◆ What this task involves
Please transcribe, word for word, the line containing "total quantity: 41 -> 26" and every line after it through the end of the records below, and nothing else.

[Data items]

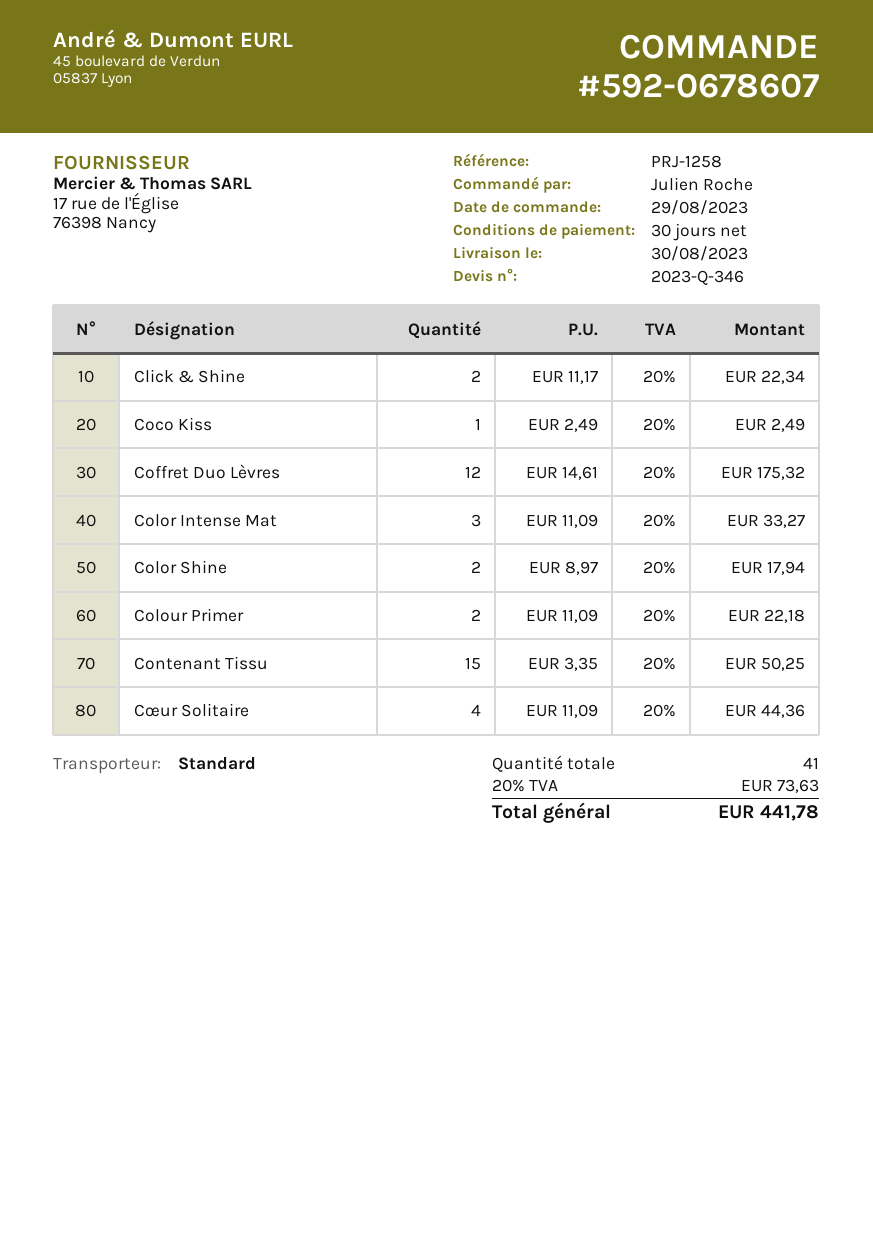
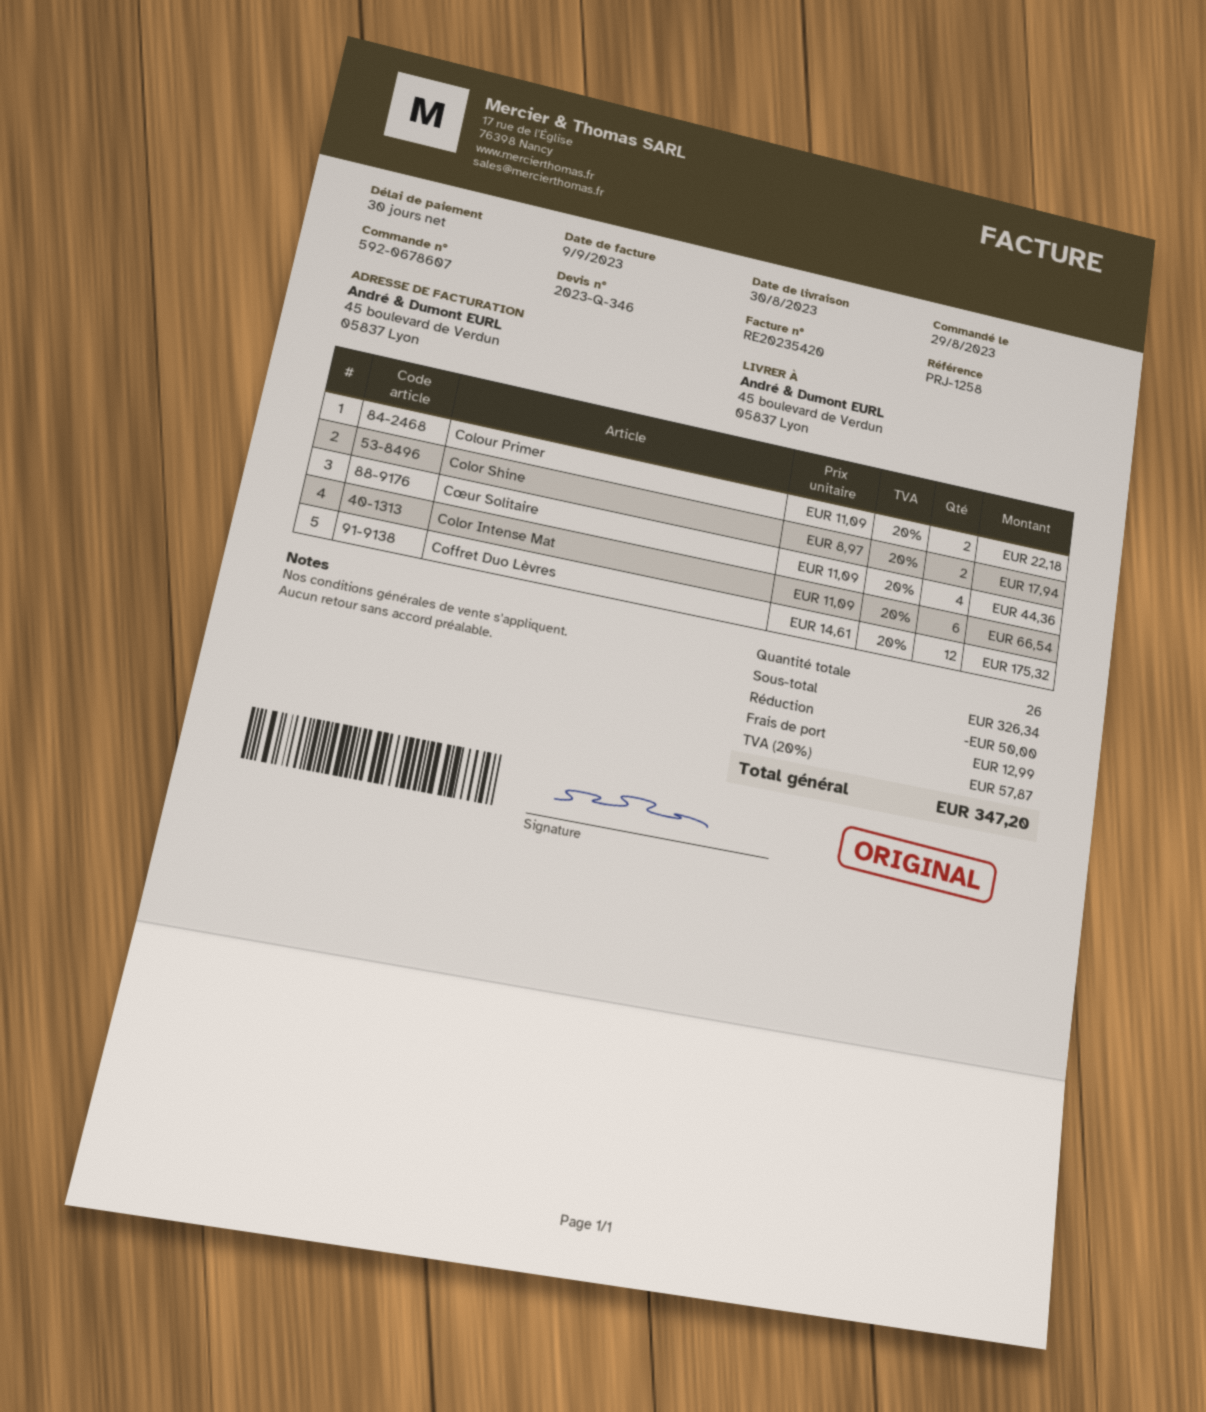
Click & Shine: 2 x 11.17 = 22.34 -> none
Coco Kiss: 1 x 2.49 = 2.49 -> none
Color Intense Mat: 3 x 11.09 = 33.27 -> 6 x 11.09 = 66.54
Contenant Tissu: 15 x 3.35 = 50.25 -> none
total quantity: 41 -> 26
discount: none -> 50.00
shipping: none -> 12.99
tax: 20% = 73.63 -> 20% = 57.87
total: 441.78 -> 347.20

◆ Solution below
total quantity: 41 -> 26
discount: none -> 50.00
shipping: none -> 12.99
tax: 20% = 73.63 -> 20% = 57.87
total: 441.78 -> 347.20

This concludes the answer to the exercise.